AIM OF THE TASK:
Pull out every line below that contains the word "Serif".
=== SUPPLIED RECORDS ===
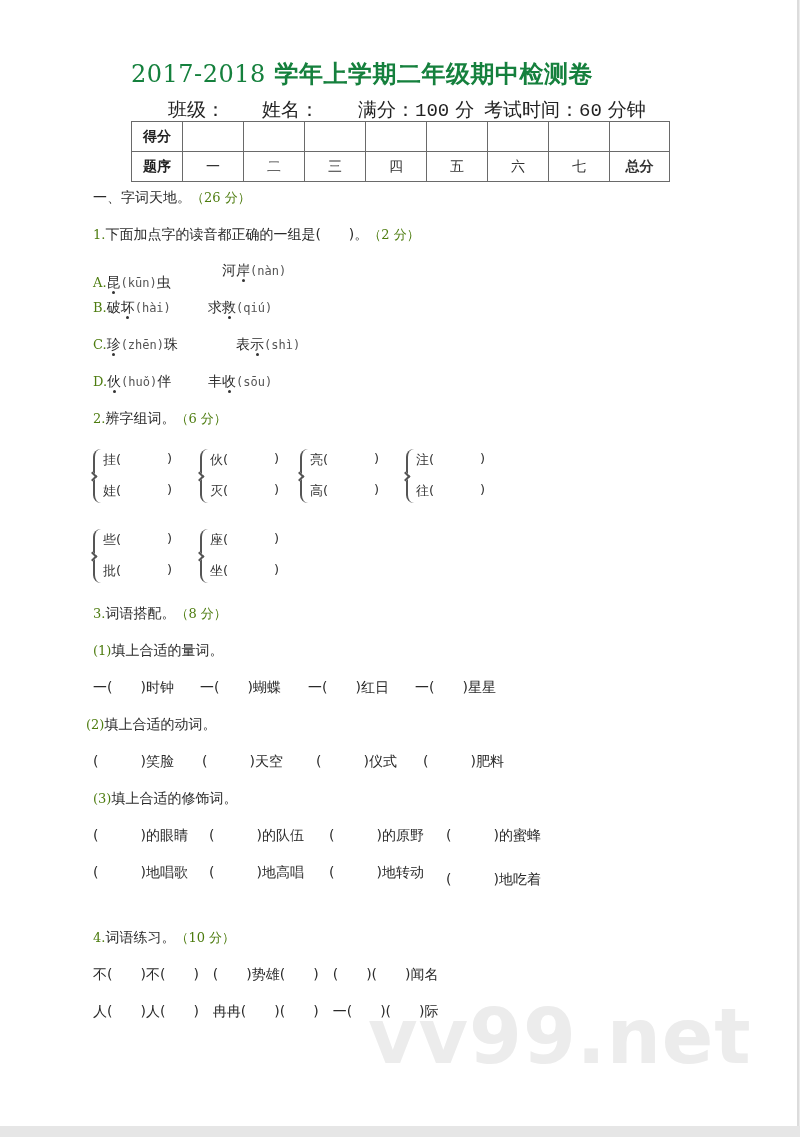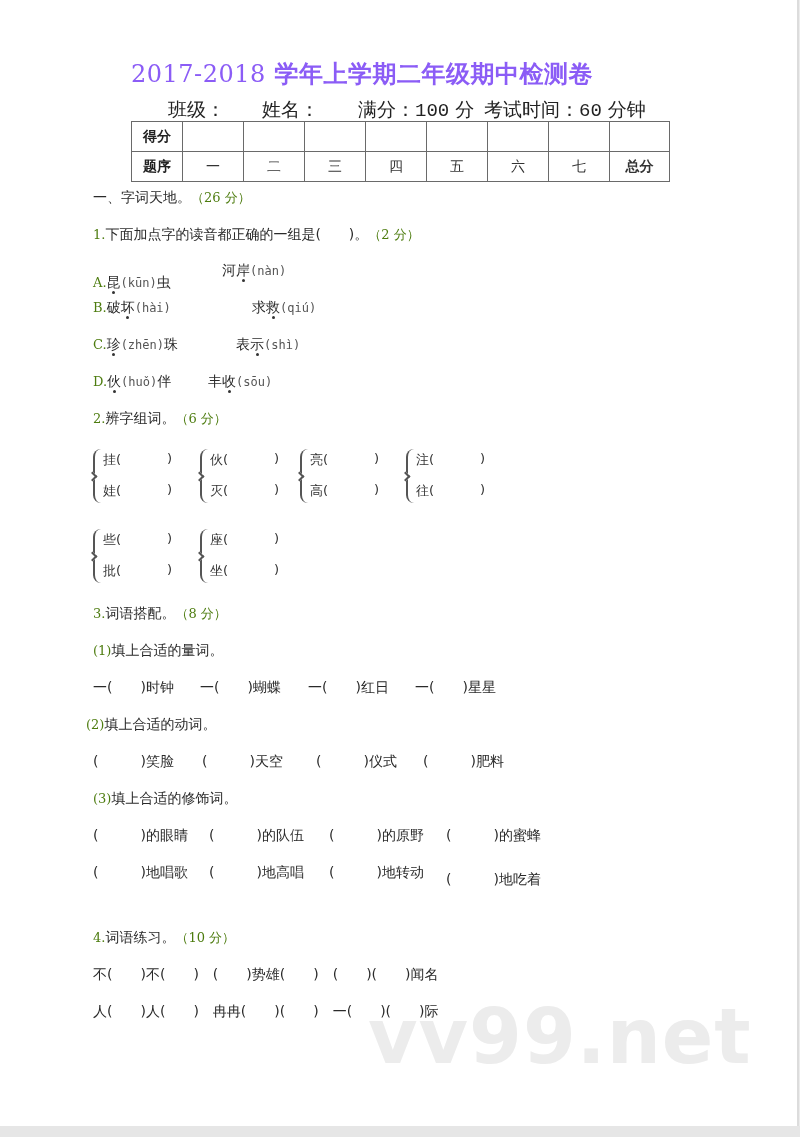--- a/index.html
+++ b/index.html
@@ -24,7 +24,7 @@
   .abs { position: absolute; white-space: nowrap; }
   .title {
     left: 0; width: 724px; top: 58px; text-align: center;
-    font-size: 24px; font-weight: bold; color: #8b5cf6; letter-spacing: 0.5px;
+    font-size: 24px; font-weight: bold; color: #15803d; letter-spacing: 0.5px;
   }
   .title .year { font-family: "DejaVu Serif", "Liberation Serif", serif; font-weight: normal; }
   .info { top: 97px; font-size: 19px; color: #222; font-family: "DejaVu Serif", serif; }

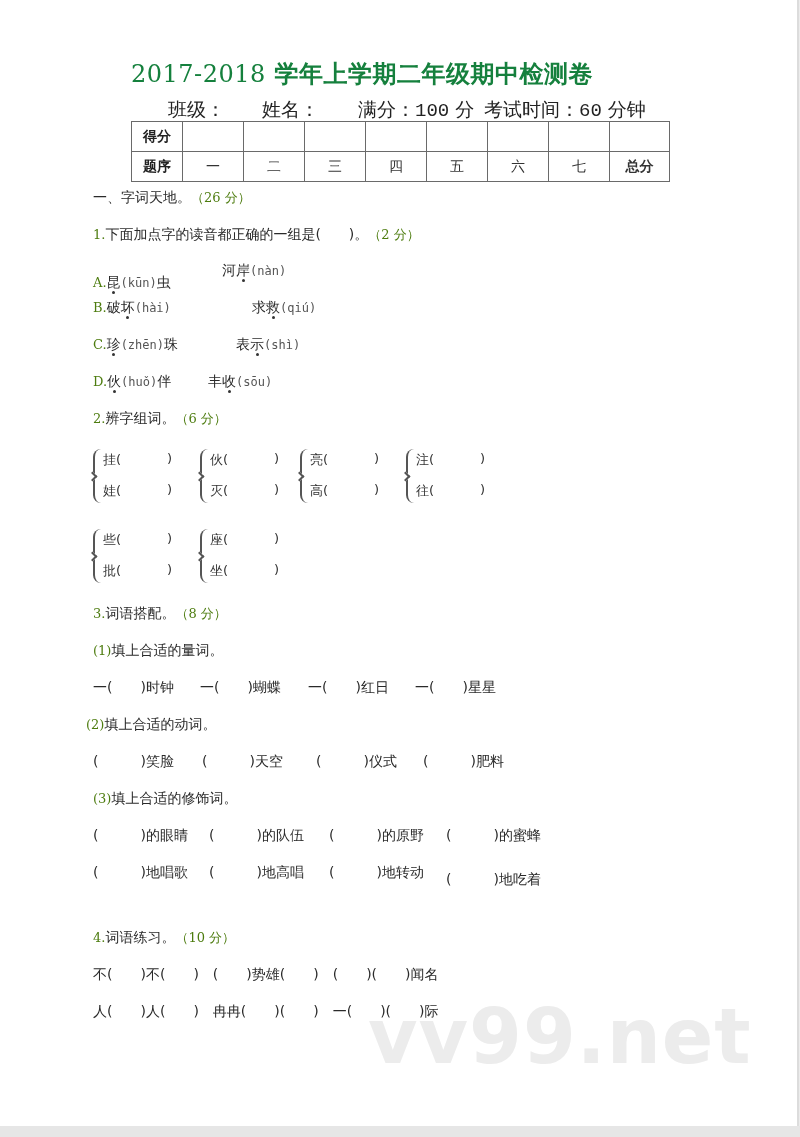--- a/index.html
+++ b/index.html
@@ -136,7 +136,7 @@
   <div class="abs line" style="left:93px; top:299px;">
     <span class="num">B.</span><span>破</span><span class="dot">坏</span><span class="py">(hài)</span>
   </div>
-  <div class="abs line" style="left:208px; top:299px;margin-left:44px;">
+  <div class="abs line" style="left:208px; top:299px;">
     <span>求</span><span class="dot">救</span><span class="py">(qiú)</span>
   </div>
===
RESPONSE AREA:
   .title .year { font-family: "DejaVu Serif", "Liberation Serif", serif; font-weight: normal; }
   .info { top: 97px; font-size: 19px; color: #222; font-family: "DejaVu Serif", serif; }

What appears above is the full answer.